Raffetto also said Laurel's Sprint Festival, which includes the $300,000 Barbara Fritchie Handicap (gr. II) Feb. 18 and the $300,000 General George Handicap (gr. II) Feb. 20, could be affected if the virus situation is not cleared up within the next two weeks.
"We're not going to jeopardize the quality of the racing program here," Raffetto said. "We have to get this situation cleared up. But if it's the same as it is now, we would move the dates."
Raffetto said he made the decision to quarantine Pimlico after learning a horse at Penn National that had raced at Laurel Park the same day as Kalli Calling contracted the virus. The Simon Purdy-trained Kalli Calling was euthanized last week.
"We felt we had to do something,'' Raffetto said. "We don't know if she had it before she came here or got it that day.''
Maryland Racing Commission vet David Zipf said the horse developed its first symptoms four days after racing at Laurel.

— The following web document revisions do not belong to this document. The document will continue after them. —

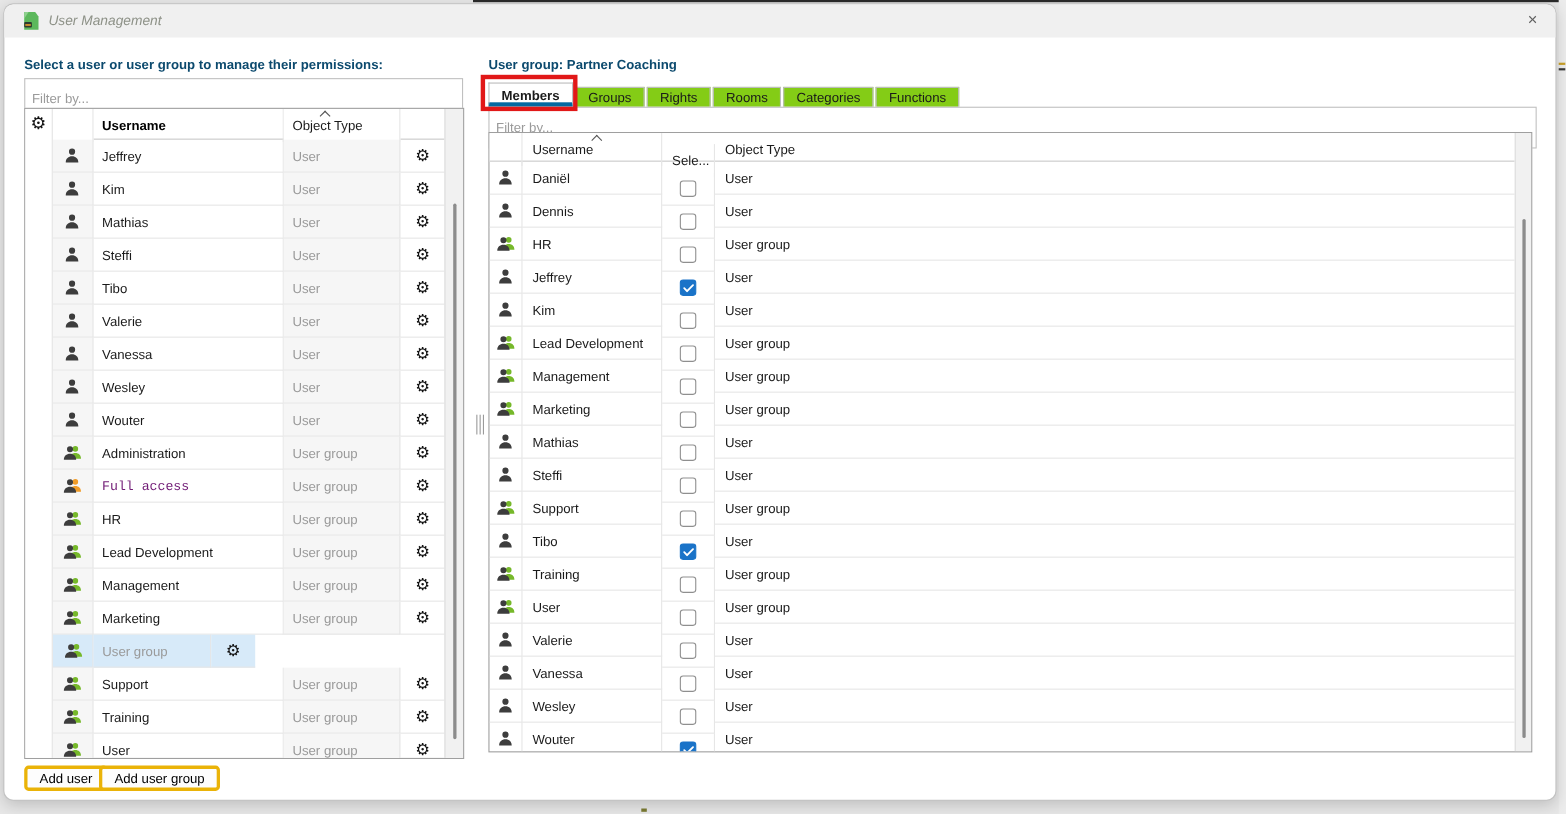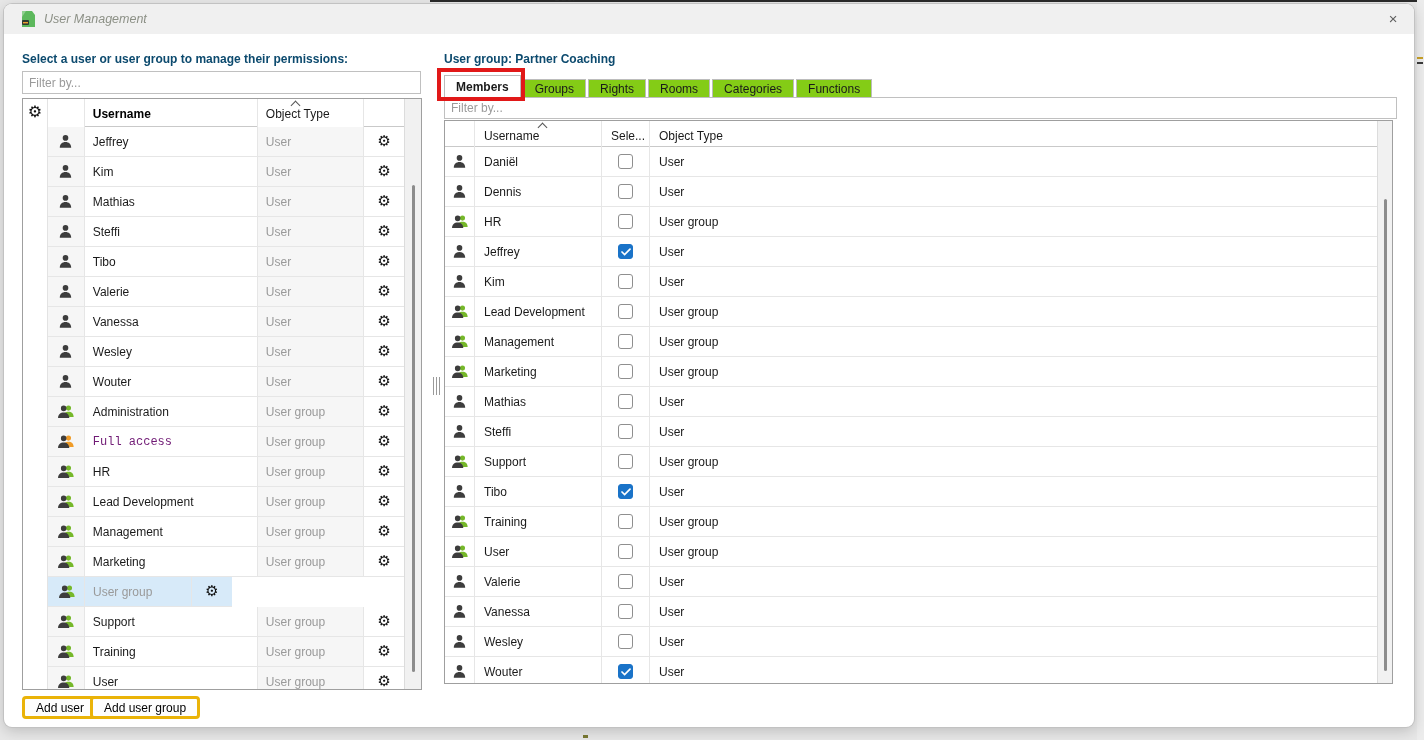--- a/index.html
+++ b/index.html
@@ -28,7 +28,7 @@
 
   .heading { position:absolute; font-weight:bold; color:#0c4a6e; }
   .filter-input { position:absolute; border:1px solid #c0c0c0; background:#fff;
-    font-family:"Liberation Sans", sans-serif; font-size:12px; padding:3px 6px; color:#1a1a1a; }
+    font-family:"Liberation Sans", sans-serif; font-size:12px; padding:18px 6px; color:#1a1a1a; }
   .filter-input::placeholder { color:#9a9a9a; }
 
   

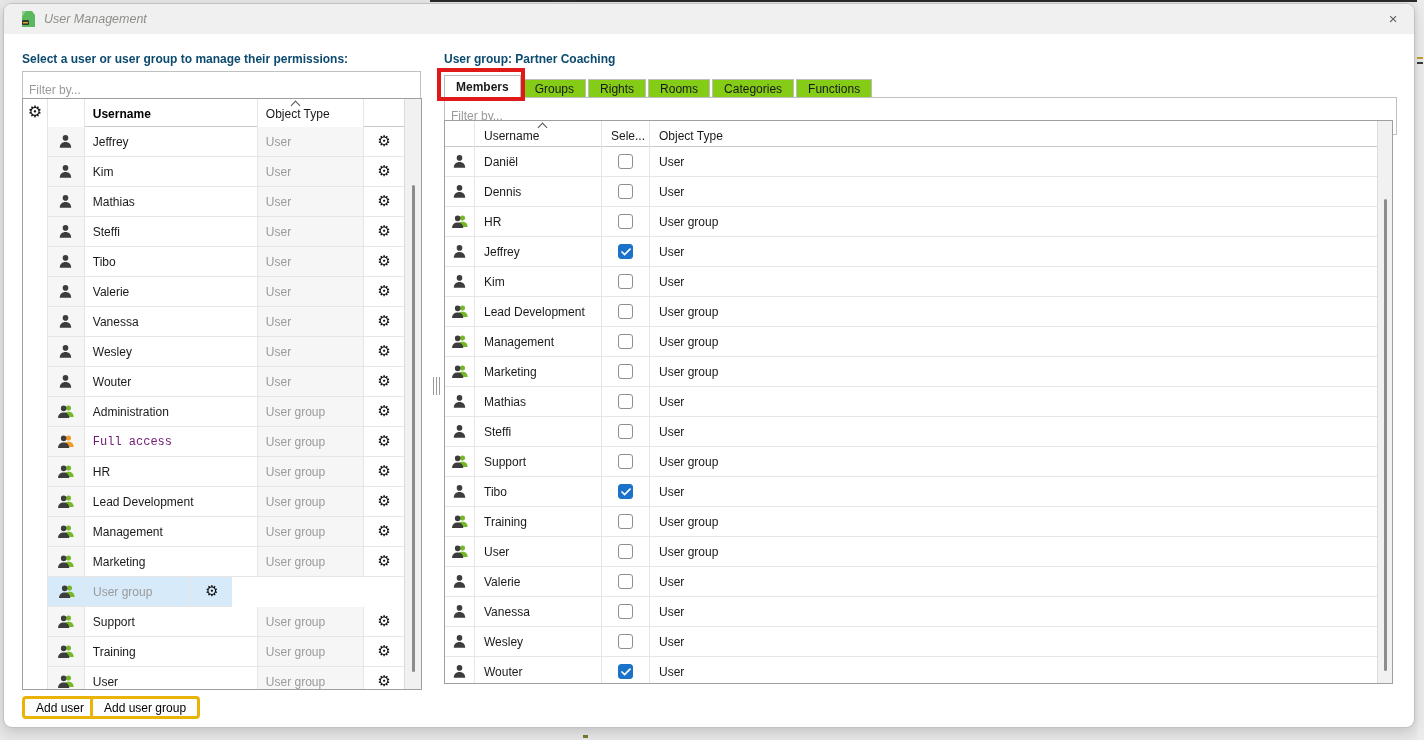--- a/index.html
+++ b/index.html
@@ -73,7 +73,7 @@
   .tabs { position:absolute; left:440px; top:71px; height:24px; display:flex; gap:2px; align-items:flex-end; }
   .tab { height:20px; line-height:19px; padding:0 11px; background:#84cc16;
     border:1px solid #bcbcbc; color:#1a1a1a; cursor:pointer; }
-  .tab.active { height:24px; line-height:23px; background:#fff; border-bottom:1px solid #0369a1;
+  .tab.active { height:24px; line-height:23px; background:#fff; border-bottom:6px solid #0369a1;
     font-weight:bold; }
   .annotation { position:absolute; left:433px; top:64px; width:88px; height:33px;
     border:4px solid #e11818; z-index:9; pointer-events:none; }

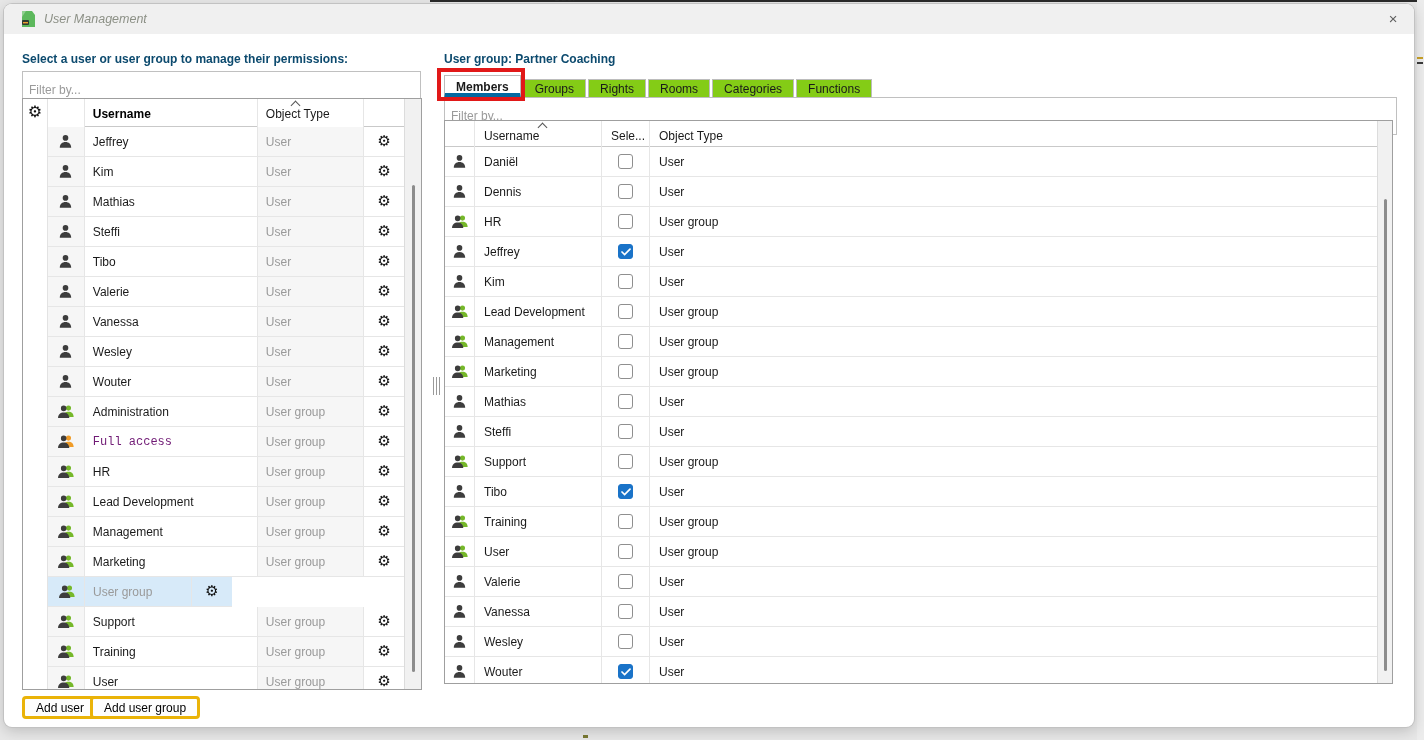--- a/index.html
+++ b/index.html
@@ -91,7 +91,7 @@
     border-right:1px solid #e6e6e6; padding-left:9px; overflow:hidden; }
   .r-icon { width:30px; justify-content:center; padding-left:0; }
   .r-name { width:127px; }
-  .r-sel  { width:48px; justify-content:center; padding-left:0; }
+  .r-sel  { width:48px; justify-content:center; padding-left:0;margin-top:10px; }
   .r-type { flex:1; border-right:none; }
   .rhead .rcell { border-bottom:none; position:relative; color:#1a1a1a; }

"Incubation usually takes seven to 10 days," said Zipf. "But there are a lot of variables – individual immune systems, body chemistry. Still, this horse could have been harboring the disease. But it did test positive for the herpesvirus 1 and is now showing quite extreme and advanced signs – ataxic, uncoordinated, a wobbly behind – a typical case.''
Penn National, like most other tracks in the region, is not accepting entries from any Maryland horses. It also is not taking any horse that has competed or worked at a Maryland track since Jan. 9.
"You have to get the picture clear,'' said MTHA president Richard Hoffberger. "You can't ship from Maryland to race anywhere. The world has quarantined Maryland. Maryland is cut off from the rest of the world. And what we're doing is following standard procedure in outbreaks like this.''
Early last week, officials thought they had the virus, which had resulted in the deaths of two horses and sickened eight others, under control. But Thursday, another horse, this one trained by Joe Delozier and stabled in Barn A on the opposite side of the track from the earlier incidents, developed signs of the virus. And though test results won't be back until later this week, there are enough signs – a wobbly backend for example – to make state vets fairly sure this horse also is infected.
At Pimlico, where 500 horse are now quarantined, trainer Richard Small said he isn't sure a quarantine will cure the problem.
"I don't think there is an easy answer," he said. "But I do have great confidence in our state vets."